WORK INSTRUCTIONS >>
Which lines of the entries below include "Actions"? List them all.

RECORDS TO PROCESS >>
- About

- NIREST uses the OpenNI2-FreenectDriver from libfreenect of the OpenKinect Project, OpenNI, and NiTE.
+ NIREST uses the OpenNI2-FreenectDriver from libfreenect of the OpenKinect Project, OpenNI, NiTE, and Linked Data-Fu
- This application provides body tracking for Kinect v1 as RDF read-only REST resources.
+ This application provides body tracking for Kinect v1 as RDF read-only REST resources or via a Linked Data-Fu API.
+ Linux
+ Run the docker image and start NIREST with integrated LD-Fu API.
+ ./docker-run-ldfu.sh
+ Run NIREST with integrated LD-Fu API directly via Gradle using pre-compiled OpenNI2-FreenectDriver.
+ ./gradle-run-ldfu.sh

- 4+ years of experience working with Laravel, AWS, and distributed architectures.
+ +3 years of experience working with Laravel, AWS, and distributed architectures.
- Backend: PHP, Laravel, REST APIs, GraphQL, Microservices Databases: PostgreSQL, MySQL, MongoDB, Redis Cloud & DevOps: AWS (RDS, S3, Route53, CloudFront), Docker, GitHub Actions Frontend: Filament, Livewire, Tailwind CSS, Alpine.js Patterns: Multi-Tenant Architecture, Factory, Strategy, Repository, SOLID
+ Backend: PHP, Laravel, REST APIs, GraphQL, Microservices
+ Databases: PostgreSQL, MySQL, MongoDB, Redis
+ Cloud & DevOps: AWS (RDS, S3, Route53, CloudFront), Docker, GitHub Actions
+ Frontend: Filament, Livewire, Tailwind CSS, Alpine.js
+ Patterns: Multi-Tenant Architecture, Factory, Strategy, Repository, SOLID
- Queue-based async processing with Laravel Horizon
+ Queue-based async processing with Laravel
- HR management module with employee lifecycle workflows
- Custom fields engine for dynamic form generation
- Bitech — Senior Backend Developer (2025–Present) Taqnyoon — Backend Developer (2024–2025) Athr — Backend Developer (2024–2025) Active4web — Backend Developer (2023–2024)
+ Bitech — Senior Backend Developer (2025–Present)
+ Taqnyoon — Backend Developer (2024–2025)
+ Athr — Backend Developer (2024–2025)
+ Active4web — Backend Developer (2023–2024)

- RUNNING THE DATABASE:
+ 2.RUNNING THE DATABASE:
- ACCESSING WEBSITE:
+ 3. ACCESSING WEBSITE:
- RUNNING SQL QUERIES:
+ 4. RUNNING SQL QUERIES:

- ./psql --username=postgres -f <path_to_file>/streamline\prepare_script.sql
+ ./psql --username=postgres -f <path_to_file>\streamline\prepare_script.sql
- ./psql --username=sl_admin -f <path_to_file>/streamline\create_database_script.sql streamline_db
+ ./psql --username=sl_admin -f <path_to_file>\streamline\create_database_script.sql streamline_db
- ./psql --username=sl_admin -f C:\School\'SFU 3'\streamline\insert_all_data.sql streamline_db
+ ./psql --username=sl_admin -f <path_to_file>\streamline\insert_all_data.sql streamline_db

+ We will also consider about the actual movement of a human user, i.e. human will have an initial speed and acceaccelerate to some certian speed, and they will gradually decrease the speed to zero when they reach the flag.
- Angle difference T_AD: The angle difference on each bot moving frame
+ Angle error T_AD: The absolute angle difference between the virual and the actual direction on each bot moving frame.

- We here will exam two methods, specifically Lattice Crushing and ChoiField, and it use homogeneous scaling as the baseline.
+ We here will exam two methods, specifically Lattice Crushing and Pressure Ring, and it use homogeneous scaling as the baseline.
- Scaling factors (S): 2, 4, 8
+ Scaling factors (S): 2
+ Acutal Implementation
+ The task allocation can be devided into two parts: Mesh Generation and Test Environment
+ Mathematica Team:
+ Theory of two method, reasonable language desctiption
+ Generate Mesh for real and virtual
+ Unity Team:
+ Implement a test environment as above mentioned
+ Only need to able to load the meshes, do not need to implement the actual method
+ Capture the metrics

RESULT OF THIS EXERCISE >>
- Backend: PHP, Laravel, REST APIs, GraphQL, Microservices Databases: PostgreSQL, MySQL, MongoDB, Redis Cloud & DevOps: AWS (RDS, S3, Route53, CloudFront), Docker, GitHub Actions Frontend: Filament, Livewire, Tailwind CSS, Alpine.js Patterns: Multi-Tenant Architecture, Factory, Strategy, Repository, SOLID
+ Cloud & DevOps: AWS (RDS, S3, Route53, CloudFront), Docker, GitHub Actions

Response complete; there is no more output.